::: RECORDS SHOWN

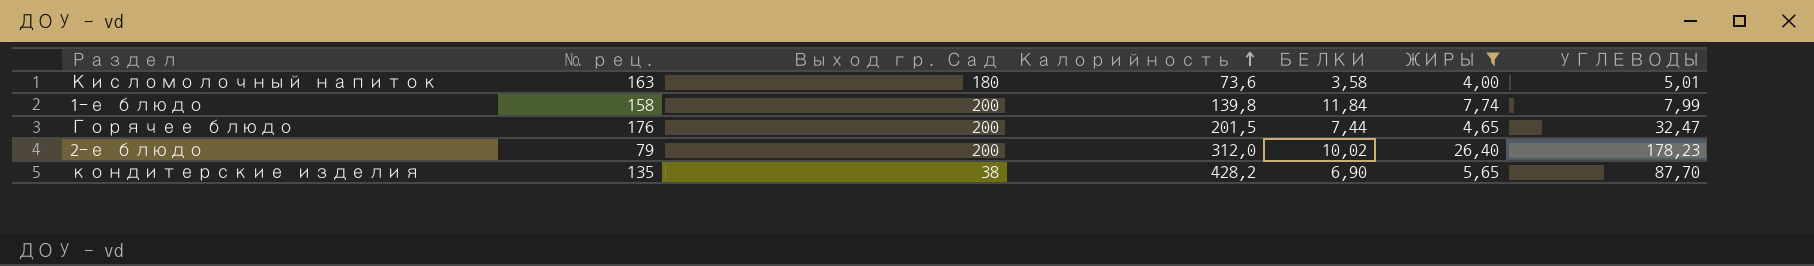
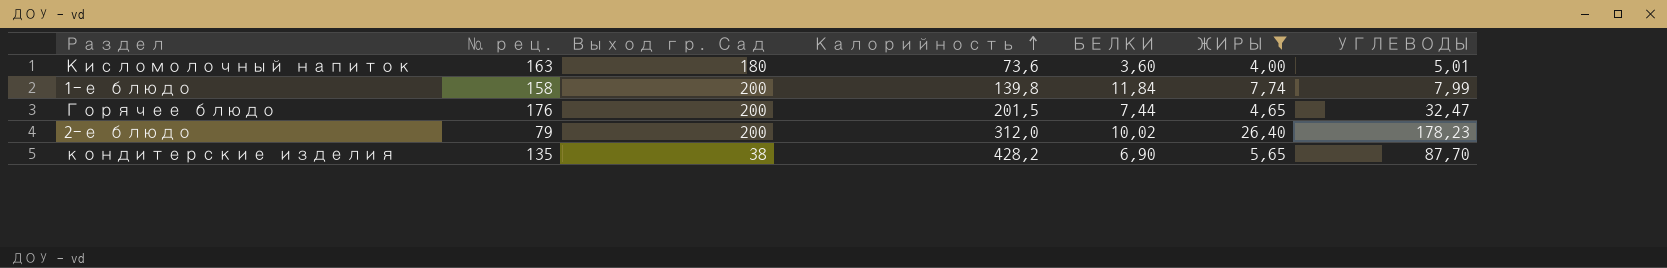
Кисломолочный напиток | БЕЛКИ: 3,58 -> 3,60

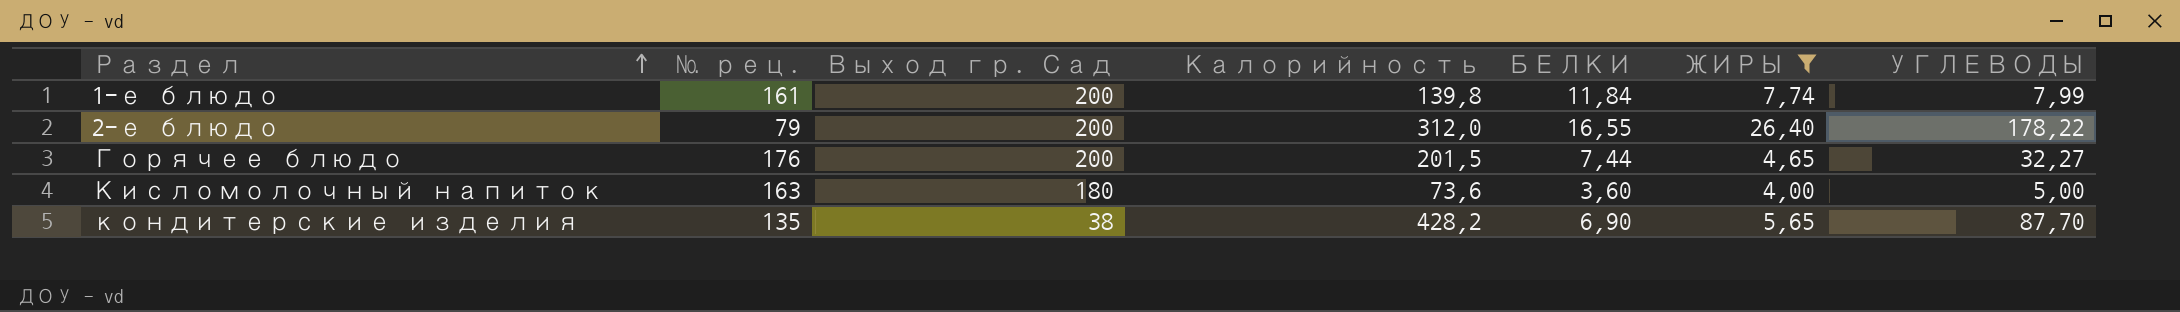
row order: Калорийность ascending -> Раздел ascending
1-е блюдо | № рец.: 158 -> 161
2-е блюдо | БЕЛКИ: 10,02 -> 16,55
2-е блюдо | УГЛЕВОДЫ: 178,23 -> 178,22
Горячее блюдо | УГЛЕВОДЫ: 32,47 -> 32,27
Кисломолочный напиток | УГЛЕВОДЫ: 5,01 -> 5,00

::::::

■ **ACTIVITY**:
Each line from the one containing "Горячее блюдо | УГЛЕВОДЫ: 32,47 -> 32,27" to the close of the records must appear in the output exactly, and no other line.

■ **ANSWER BOX**:
Горячее блюдо | УГЛЕВОДЫ: 32,47 -> 32,27
Кисломолочный напиток | УГЛЕВОДЫ: 5,01 -> 5,00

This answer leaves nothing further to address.